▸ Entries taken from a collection
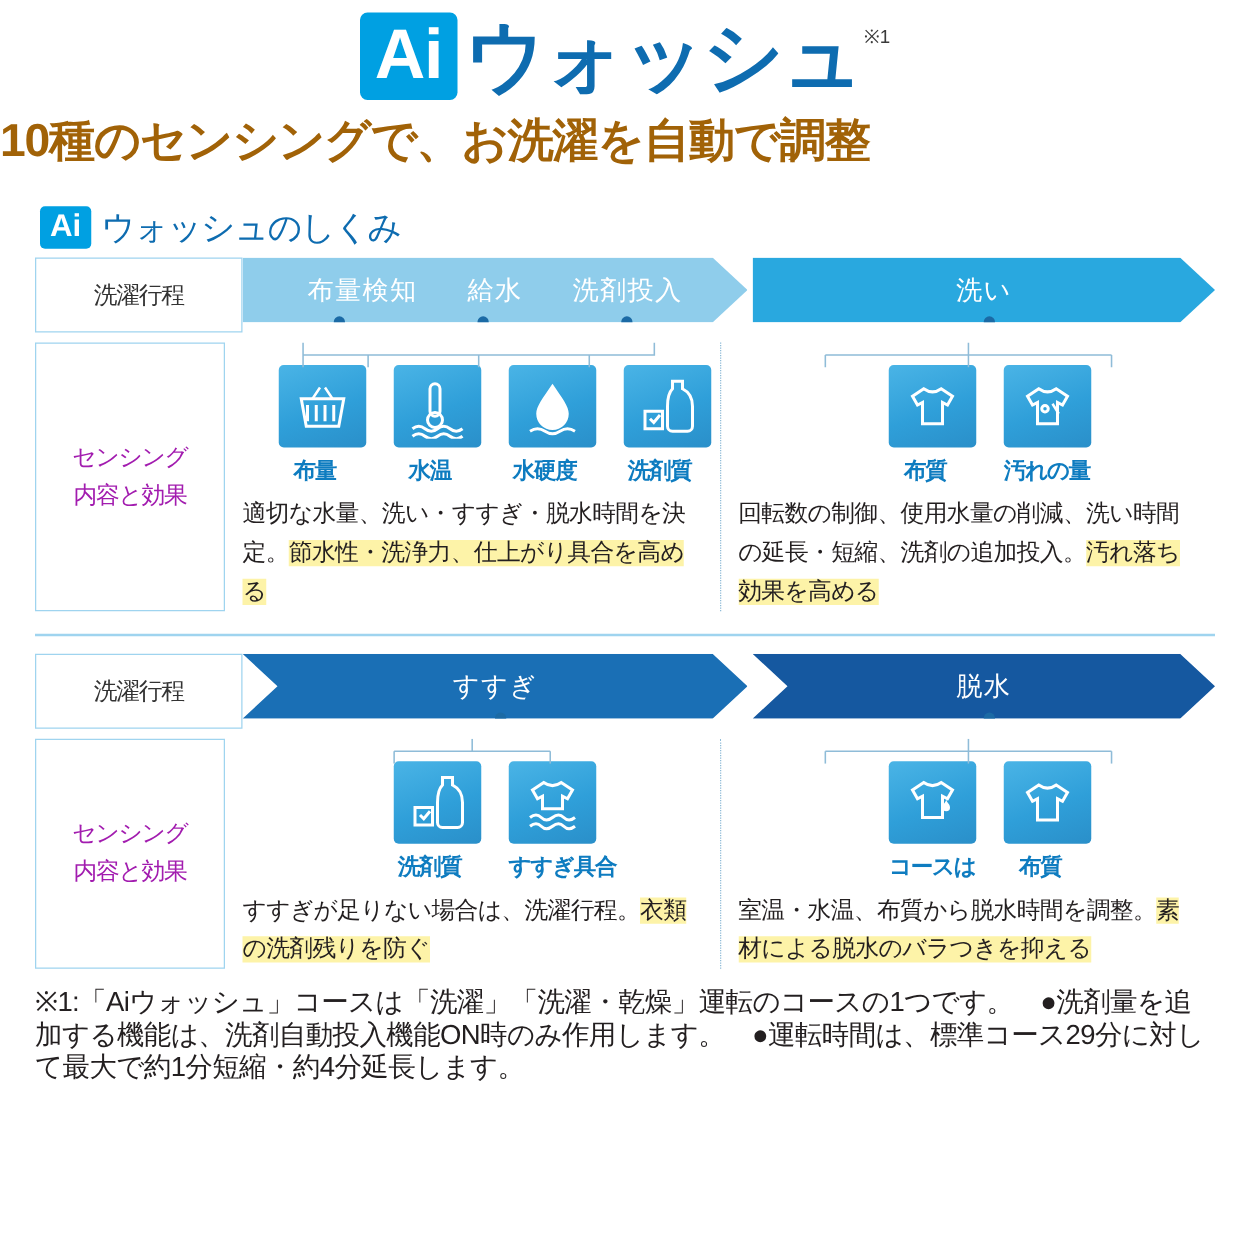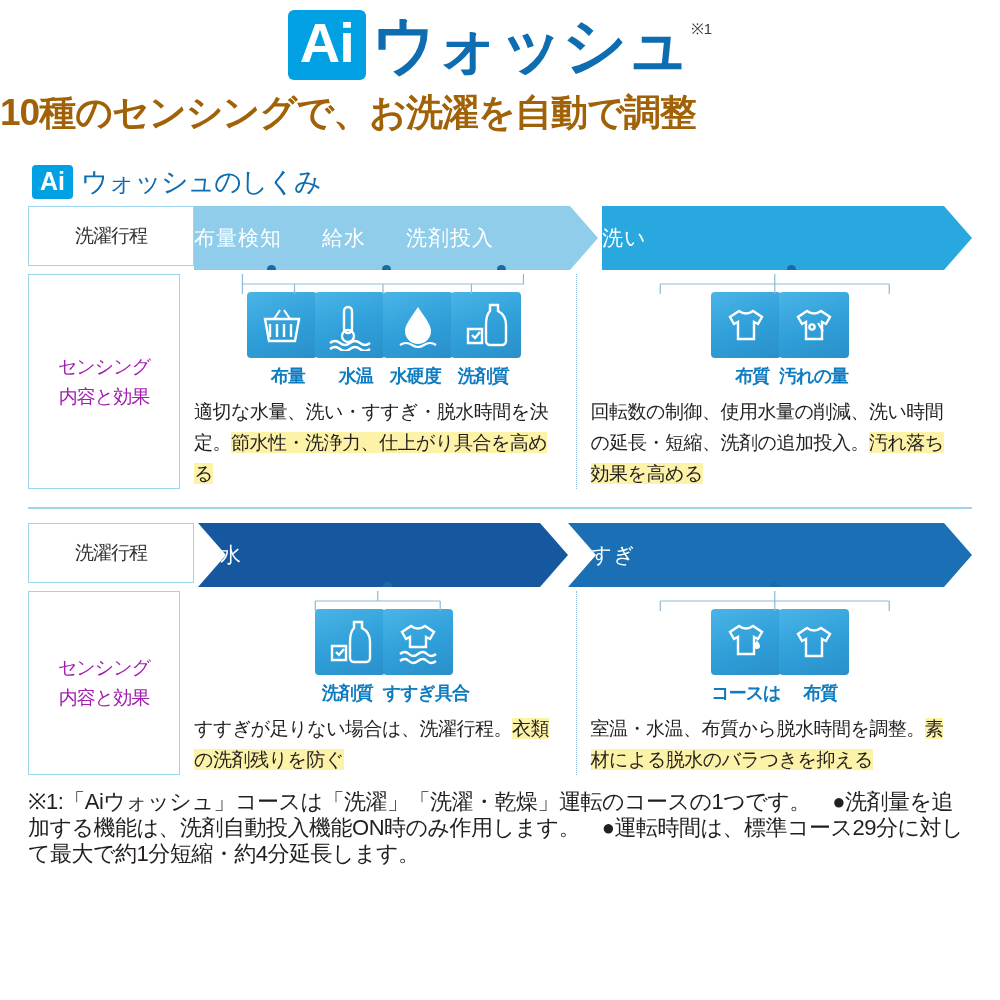--- a/index.html
+++ b/index.html
@@ -76,23 +76,23 @@
     border:1px solid #9fd4ef;
     display:flex; align-items:center; justify-content:center;
     font-size:19px; color:#333; letter-spacing:-1px;
     background:#fff;
   }
   .proc-wrap { flex:1; display:flex; position:relative; }
 
   
   .chev {
     position:relative;
-    display:flex; align-items:center; 
+    display:flex; align-items:center; justify-content:center;
     color:#fff; font-size:21px; letter-spacing:1px;
-    height:64px;
+    height:52px;
   }
   .chev .chev-inner { position:relative; z-index:2; display:flex; gap:46px; }
   .chev span { white-space:nowrap; }
 
   .arrow-light {
     flex:0 0 404px;
     background:#8fcdeb;
     clip-path:polygon(0 0, calc(100% - 28px) 0, 100% 50%, calc(100% - 28px) 100%, 0 100%);
   }
   .arrow-mid {
@@ -124,21 +124,21 @@
   .sense-label {
     width:152px; border:1px solid #9fd4ef; background:#fff;
     display:flex; align-items:center; justify-content:center;
     font-size:19px; color:#a21caf; text-align:center; line-height:30px; letter-spacing:-1px;
   }
   .sense-body { flex:1; display:flex; }
   .panel { flex:1; padding:0 14px; position:relative; }
   .panel.left { border-right:1px dotted #8fbcd8; }
 
   .icons { display:flex; justify-content:center; gap:10px; margin-top:18px; }
-  .icon-col { width:58px; text-align:right; }
+  .icon-col { width:58px; text-align:center;margin-left:24px; }
   .tile {
     width:70px;height:66px;
     background:linear-gradient(160deg,#4ab4e6 0%, #2f9fd9 55%, #2a8fc9 100%);
     border-radius:4px;
     display:flex; align-items:center; justify-content:center;
   }
   .tile svg { width:52px; height:52px; }
   .ic-label {
     font-size:18px; color:#0e7cc0; font-weight:bold; margin-top:6px; letter-spacing:-1px;
     white-space:nowrap;
@@ -306,29 +306,29 @@
   </div>
 </div>
 
 <div class="divider"></div>
 
 <div class="block" style="margin-top:14px;">
 
   <div class="row-proc">
     <div class="label-box">洗濯行程</div>
     <div class="proc-wrap">
+      <div class="chev arrow-dark1">
+        <div class="chev-inner">
+          <span>すすぎ</span>
+        </div>
+        <div class="dot" style="left:50%;"></div>
+      </div>
       <div class="chev arrow-dark2">
         <div class="chev-inner">
           <span>脱水</span>
-        </div>
-        <div class="dot" style="left:50%;"></div>
-      </div>
-      <div class="chev arrow-dark1">
-        <div class="chev-inner">
-          <span>すすぎ</span>
         </div>
         <div class="dot" style="left:50%;"></div>
       </div>
     </div>
   </div>
 
   <div class="row-sense">
     <div class="sense-label">
       <div>
         <div>センシング</div>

▸ WHAT YOU HAVE TO DO
Please go through the data above and copy each line that has the word "span".

▸ RESULT OF THIS EXERCISE
   .chev span { white-space:nowrap; }
+          <span>すすぎ</span>
           <span>脱水</span>
-          <span>すすぎ</span>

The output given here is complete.